Good luck writing your paper. While APA formatting and citation may take some time to get used to, it will ultimately help you and your reader out by staying organized and consistent all the way through the interesting research you want to present.


Last, Initials. (Year). Title of the book. Publication city, ST: Publisher.

Last, Initials. (Year). Title of article. Journal Title Volume (issue), page numbers.

Last, Initials, & Last, Initials. (Date). Article title. Periodical Name Volume (Issue),

Pages. Doi or retrieved from database or url

Last, Initials. (Date). Title of page. Retrieved from (include date if from Wiki)
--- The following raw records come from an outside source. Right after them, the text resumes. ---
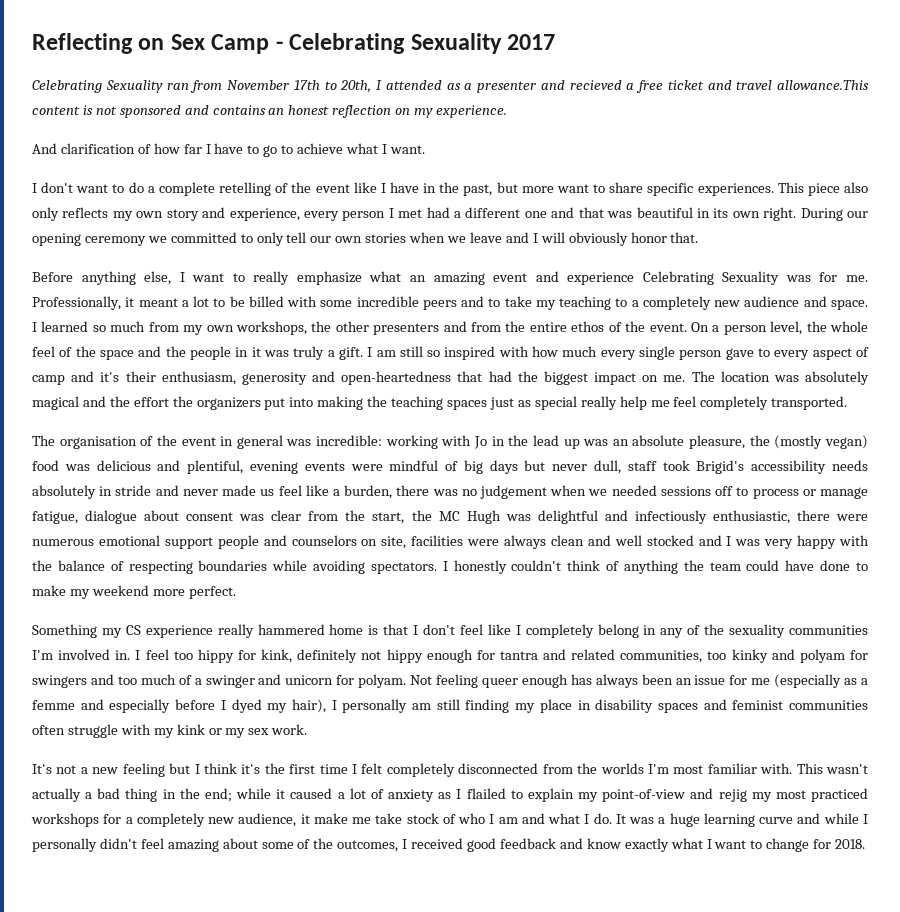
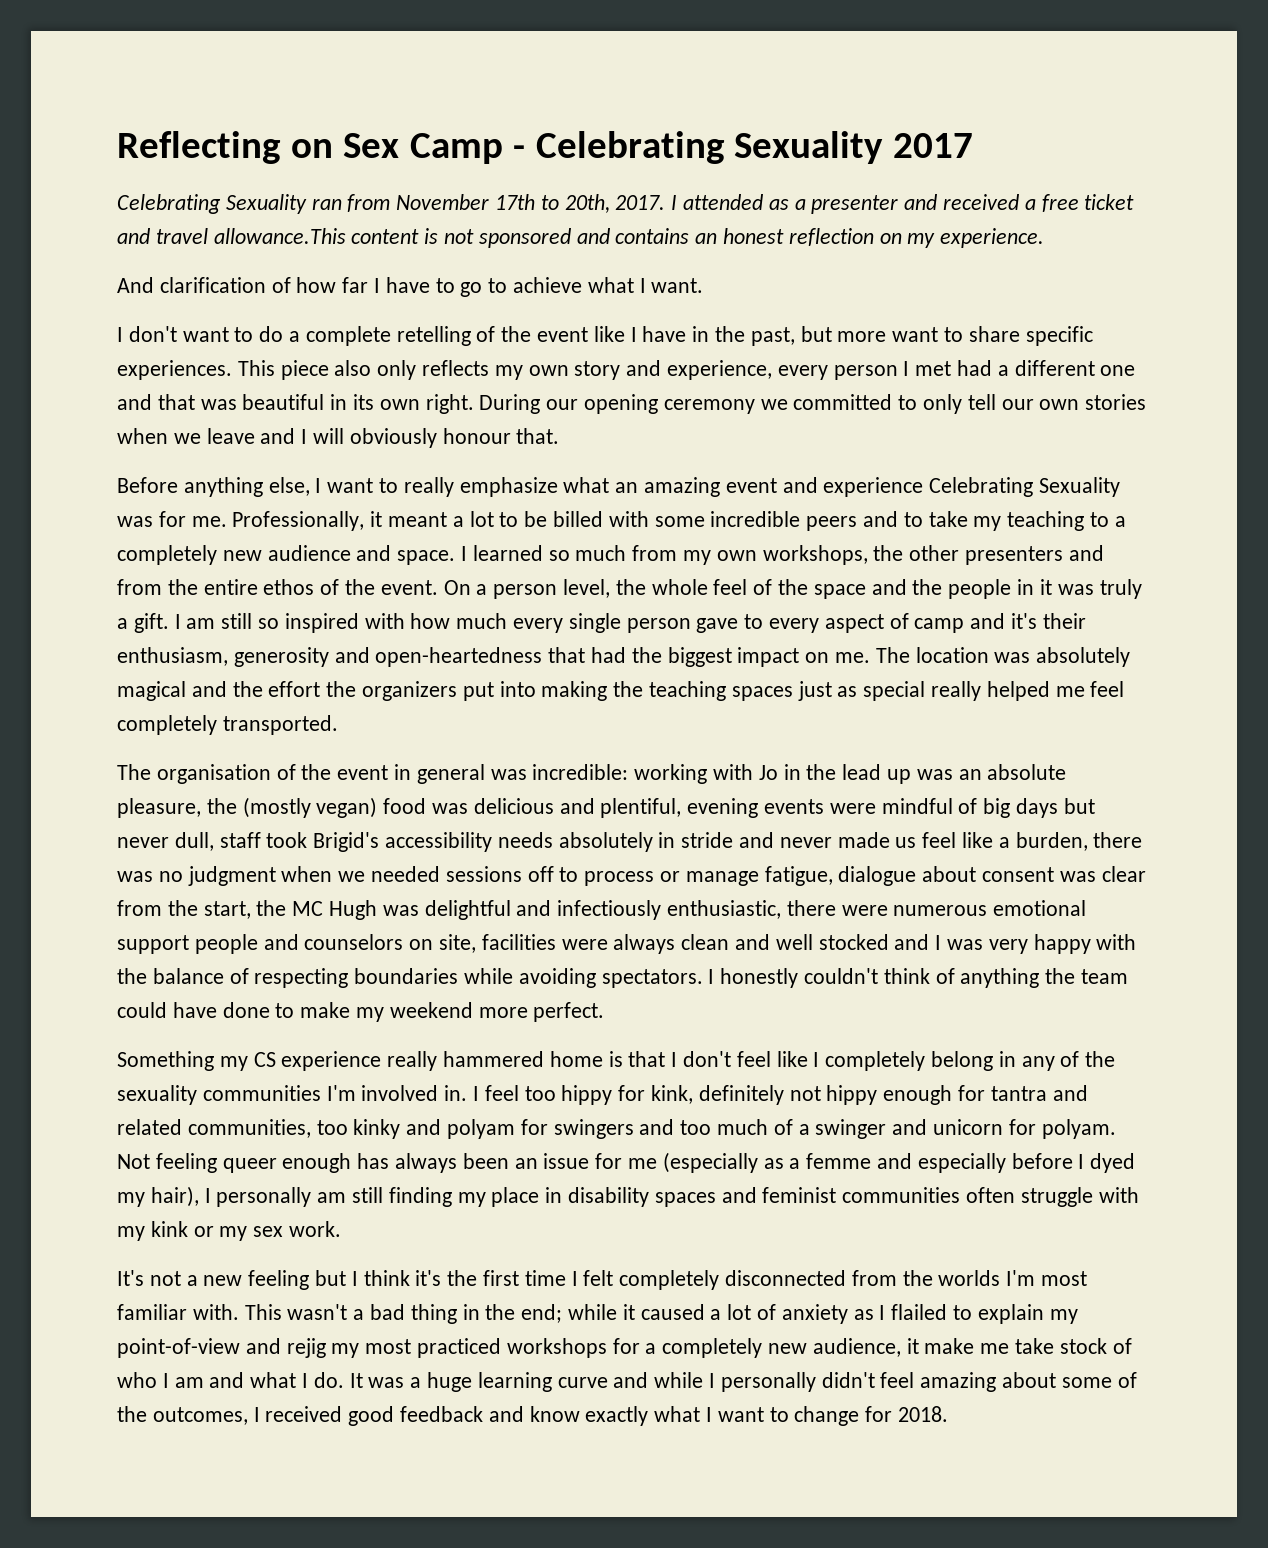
(372, 86) none -> [615,195,666,210] 2017.
[569,80,622,90] recieved -> [943,194,1020,210] received
[630,232,667,243] honor -> [442,428,511,444] honour
[619,396,647,410] help -> [986,681,1050,701] helped
[480,485,548,499] judgement -> [187,866,276,886] judgment
[32,788,81,802] actually -> (348, 1312) none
Barker, S. K. (1998). Citizens involved in the environment. New York, NY: Worth Publishers.

Doe, J. (2000). Population statistics. An Important Journal, 5(4), 321-29.


Frank, E. (2007). How to save the earth. New York, NY: Important Book.

Martin, S. (2005). Recycling can reduce pollution. In Laura K. Egendorf (Ed.), The Environment. (pp. 100-107). Detroit, MI: Thomson Gale,

Miyasaki, M. (2007). Writing your paper: APA style. Another Important Journal 36(2), 1-

5. Retrieved from Academic Search Premier database.